In the listing below, how many lines include "Star"? Give the number and no other text.
================
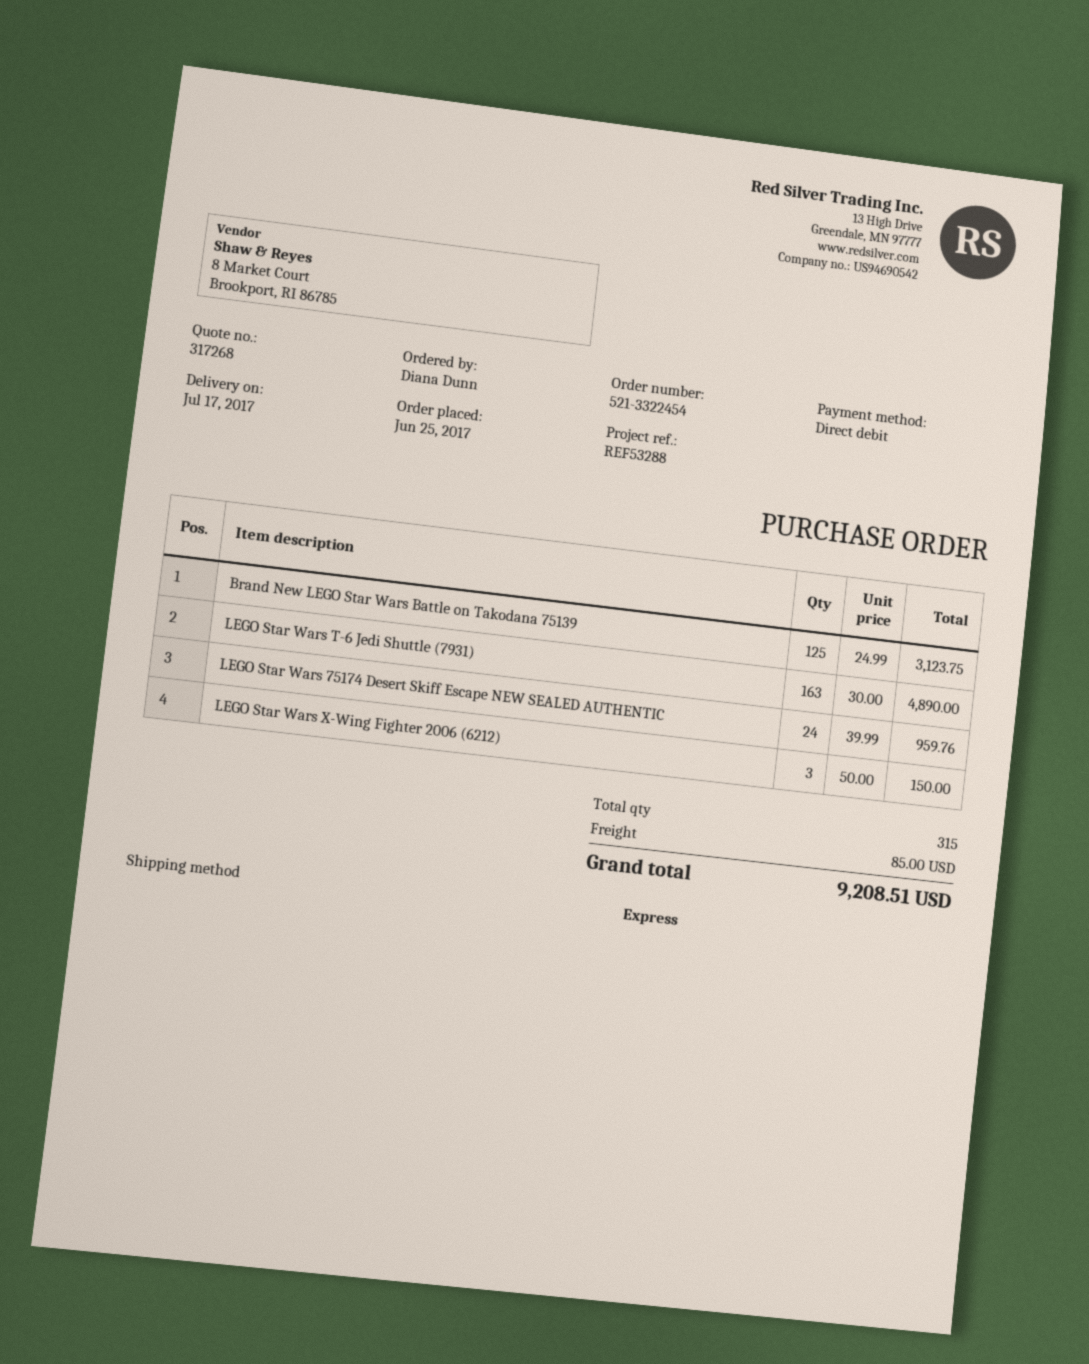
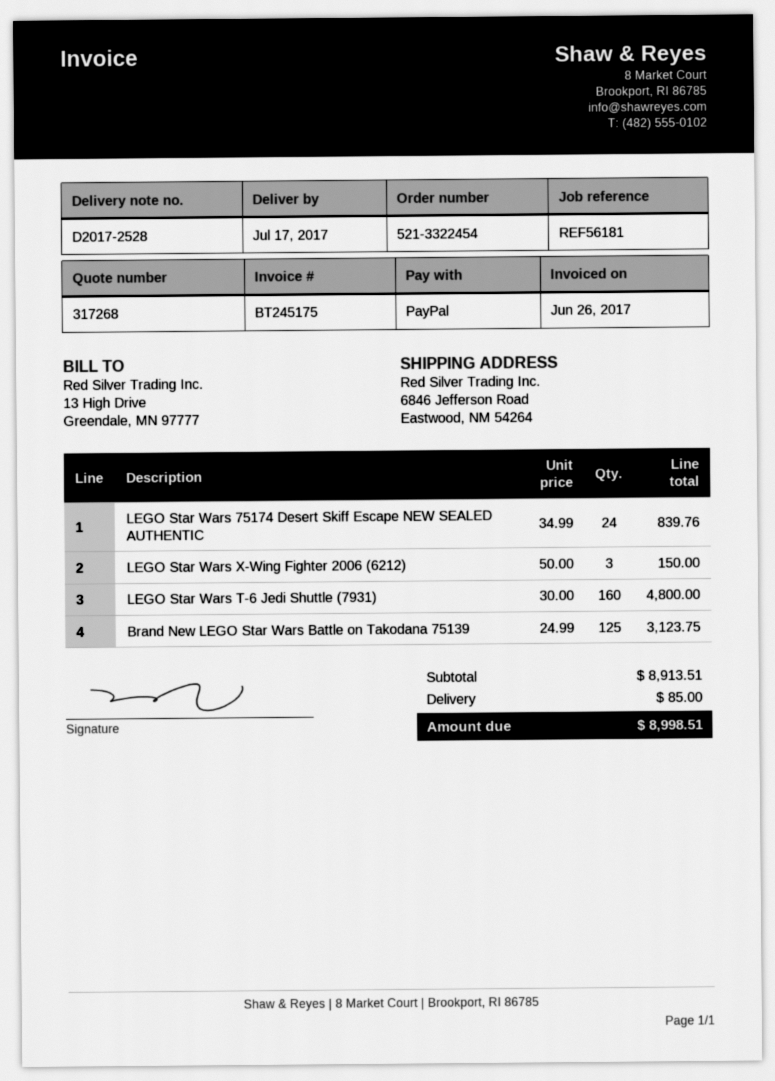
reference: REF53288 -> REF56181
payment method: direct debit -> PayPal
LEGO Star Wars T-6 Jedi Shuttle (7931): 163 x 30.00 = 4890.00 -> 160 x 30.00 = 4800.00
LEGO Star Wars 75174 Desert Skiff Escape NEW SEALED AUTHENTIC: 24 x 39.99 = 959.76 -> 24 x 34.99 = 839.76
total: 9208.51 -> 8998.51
================
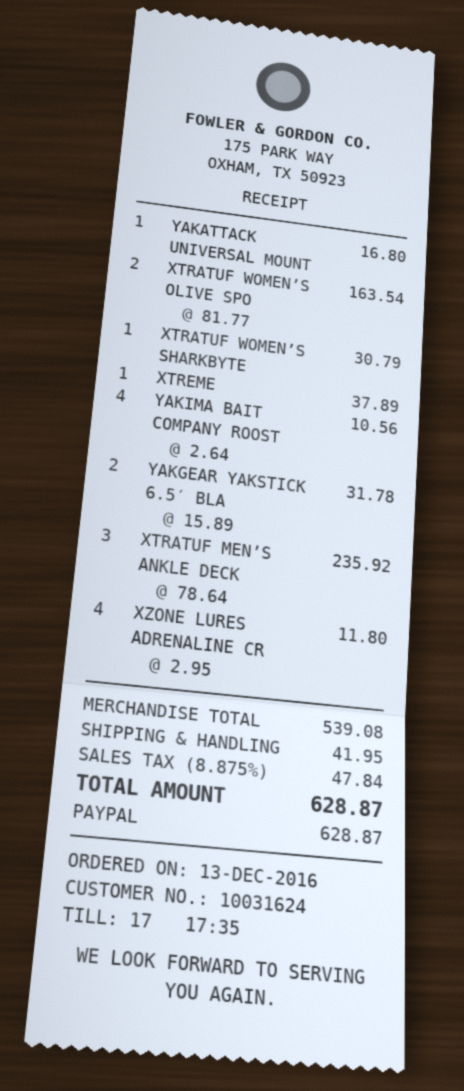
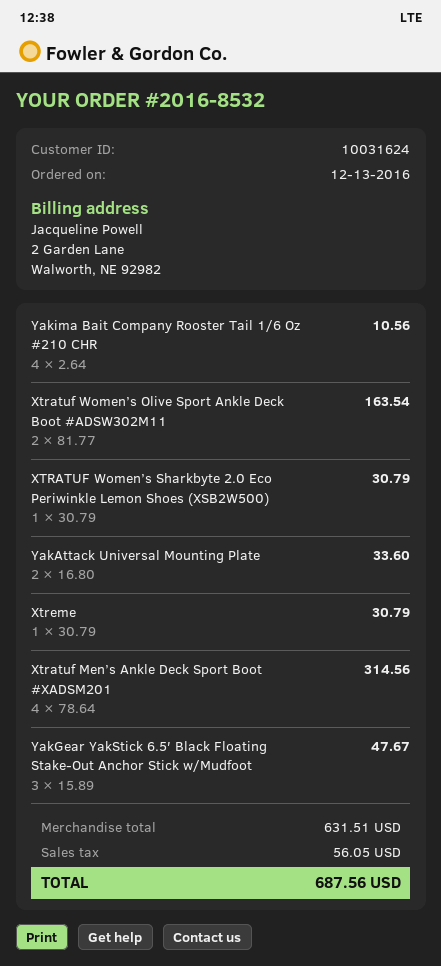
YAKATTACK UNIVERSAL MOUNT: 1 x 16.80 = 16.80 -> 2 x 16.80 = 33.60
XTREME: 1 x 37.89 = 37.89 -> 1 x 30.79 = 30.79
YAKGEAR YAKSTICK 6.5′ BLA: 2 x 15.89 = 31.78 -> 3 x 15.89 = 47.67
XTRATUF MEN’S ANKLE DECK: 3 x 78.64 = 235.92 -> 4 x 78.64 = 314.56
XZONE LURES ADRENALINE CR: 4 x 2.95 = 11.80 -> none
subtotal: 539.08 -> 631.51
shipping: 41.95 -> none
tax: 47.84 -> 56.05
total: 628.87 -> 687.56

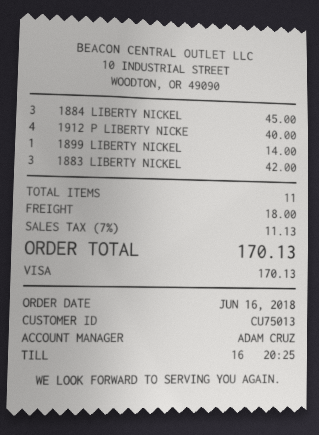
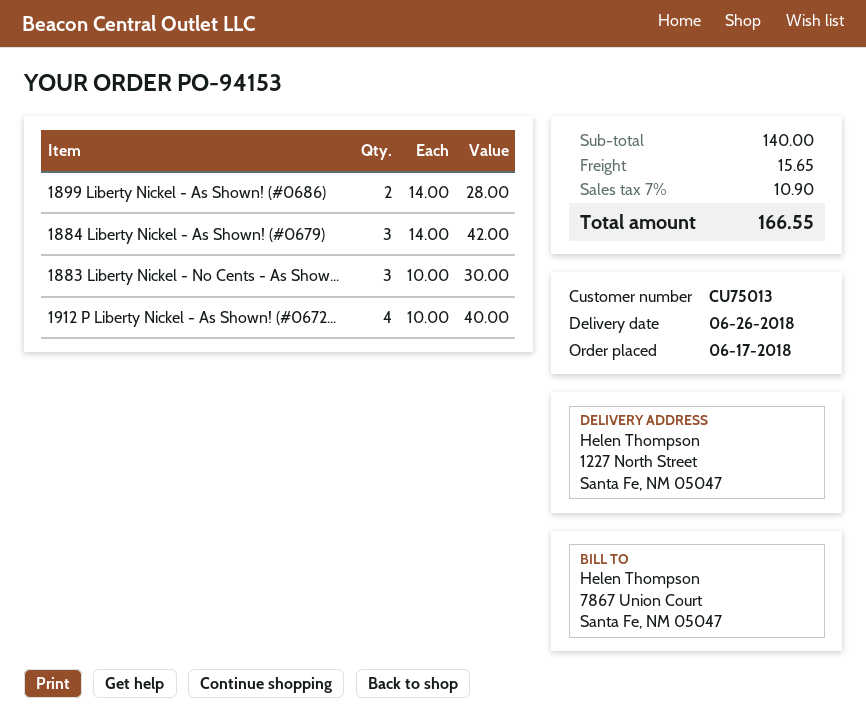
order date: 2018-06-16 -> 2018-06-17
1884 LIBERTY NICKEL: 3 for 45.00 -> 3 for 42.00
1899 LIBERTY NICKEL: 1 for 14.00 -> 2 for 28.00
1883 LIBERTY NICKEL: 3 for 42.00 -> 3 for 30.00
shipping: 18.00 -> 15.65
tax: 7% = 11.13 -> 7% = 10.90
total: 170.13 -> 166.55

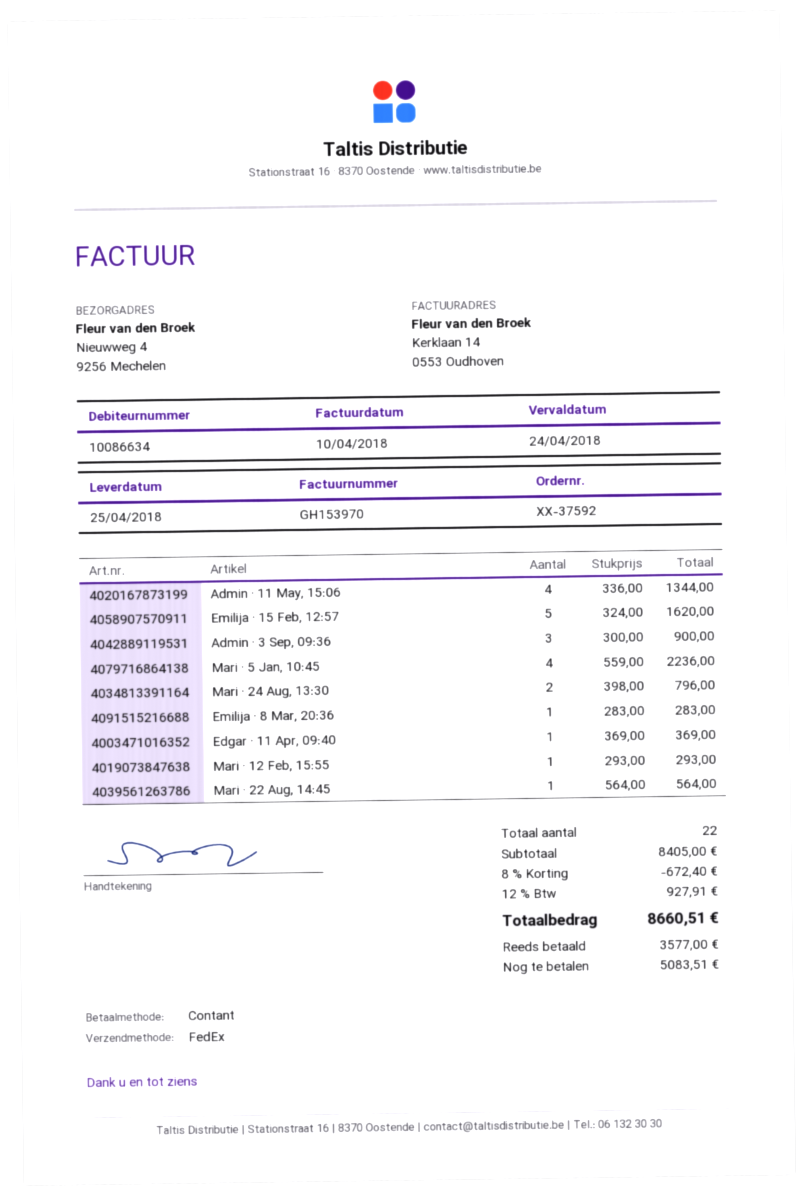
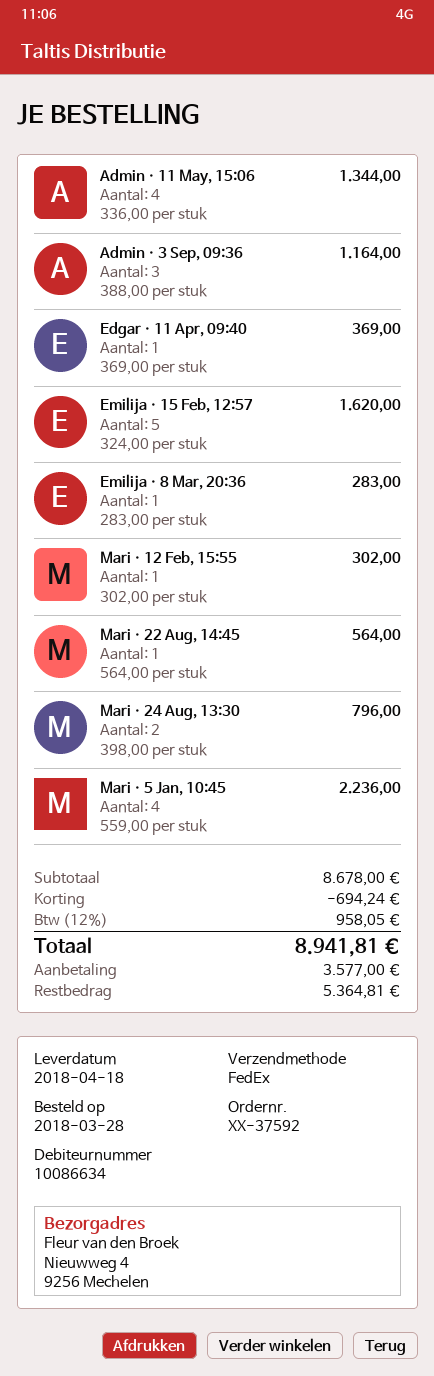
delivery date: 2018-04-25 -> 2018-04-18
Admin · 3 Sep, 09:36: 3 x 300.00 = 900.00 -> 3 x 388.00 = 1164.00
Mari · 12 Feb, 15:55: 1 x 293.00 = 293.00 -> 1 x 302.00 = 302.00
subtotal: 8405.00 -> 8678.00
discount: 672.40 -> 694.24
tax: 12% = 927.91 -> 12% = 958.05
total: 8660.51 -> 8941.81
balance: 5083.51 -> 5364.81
================
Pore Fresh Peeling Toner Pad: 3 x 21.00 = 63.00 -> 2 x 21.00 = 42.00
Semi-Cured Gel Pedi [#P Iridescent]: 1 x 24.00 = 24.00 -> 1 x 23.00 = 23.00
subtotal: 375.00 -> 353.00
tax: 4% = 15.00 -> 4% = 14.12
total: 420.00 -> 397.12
================
#### Reply to the exercise
2